Nos últimos dois anos, os membros da UA dizem ter venceu aumentos salariais, licença médica que lhes havia sido negada anteriormente, folga remunerada para funcionários temporários, e medidas de segurança Covid-19, entre outras vitórias. Alguns são pequenos, mas impactantes, como a instalação de tapetes anti-fadiga para cobrir o piso duro do armazém e melhorar as condições de trabalho das pessoas em pé por longos períodos de pace. No início deste ano, trabalhadores em Chicago disseram que venceu um aumento por hora entre US$ 1,45 e US$ 2,30 depois que eles saíram de vários websites em dezembro, exigindo salários mais altos. A Amazon diz que os aumentos salariais faziam parte de um processo common de revisão salarial que impactou os funcionários em mais de duas dúzias de instalações em Chicago. Inspirados por seus colegas, trabalhadores de seis armazéns, incluindo os de Queens e Maryland, enviaram uma petição à Amazon em dezembro com várias demandas, incluindo uma extensão de intervalo de cinco minutos, o fim da falta de pessoal, uma política climática inclemente e um aumento de US$ 3. . Em Maryland, os trabalhadores dizem que o salário mínimo atual é de US$ 15,90, e no Queens é de US$ 15,75.

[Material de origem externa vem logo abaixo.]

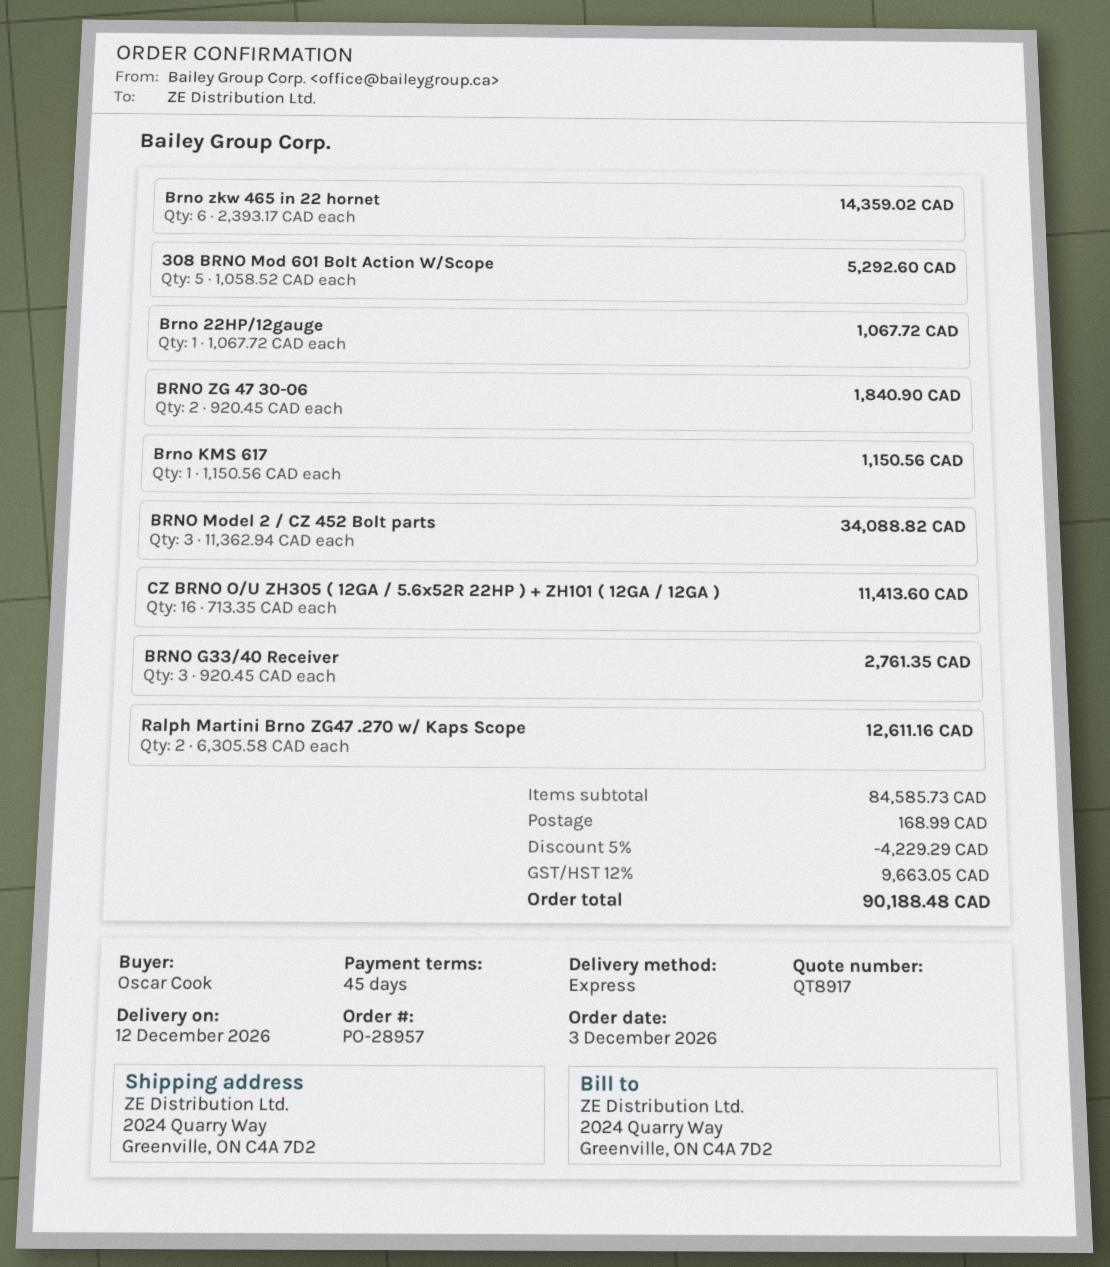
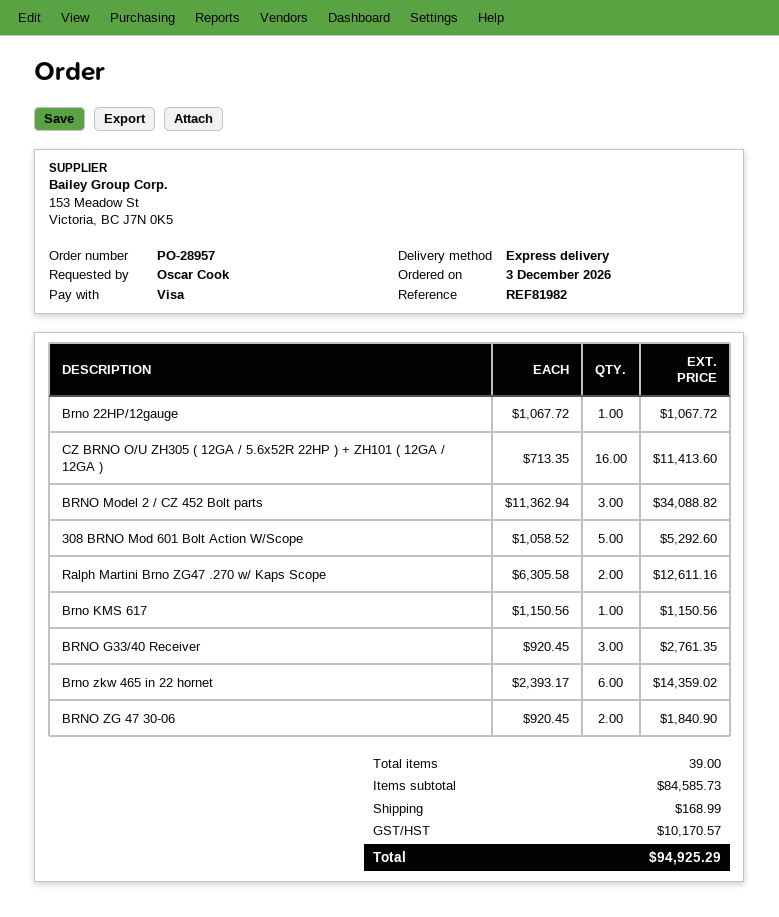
discount: 5% = 4229.29 -> none
tax: 9663.05 -> 10170.57
total: 90188.48 -> 94925.29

“Estamos orgulhosos de oferecer remuneração líder do setor, benefícios competitivos e a oportunidade para todos crescerem dentro da empresa. Embora existam muitas maneiras estabelecidas de garantir que ouvimos as opiniões de nossos funcionários dentro de nossos negócios, também respeitamos o direito de alguns de divulgar suas opiniões externamente”, escreveu Kelly Nantel, porta-voz da Amazon, em comunicado.
Os trabalhadores dizem que em janeiro a empresa emitiu uma regra proibindo telefones no chão do armazém, e eles entregaram uma petição exigindo que ela revertesse essa ordem. “Ganhamos essa demanda quase imediatamente”, diz Linda, que trabalha na triagem de pacotes nas instalações da DMD9 em Maryland. A empresa havia recentemente ficar sob fogo por restabelecer uma proibição de telefone celular depois que seis funcionários de Illinois morreram dentro do armazém durante uma série de tornados.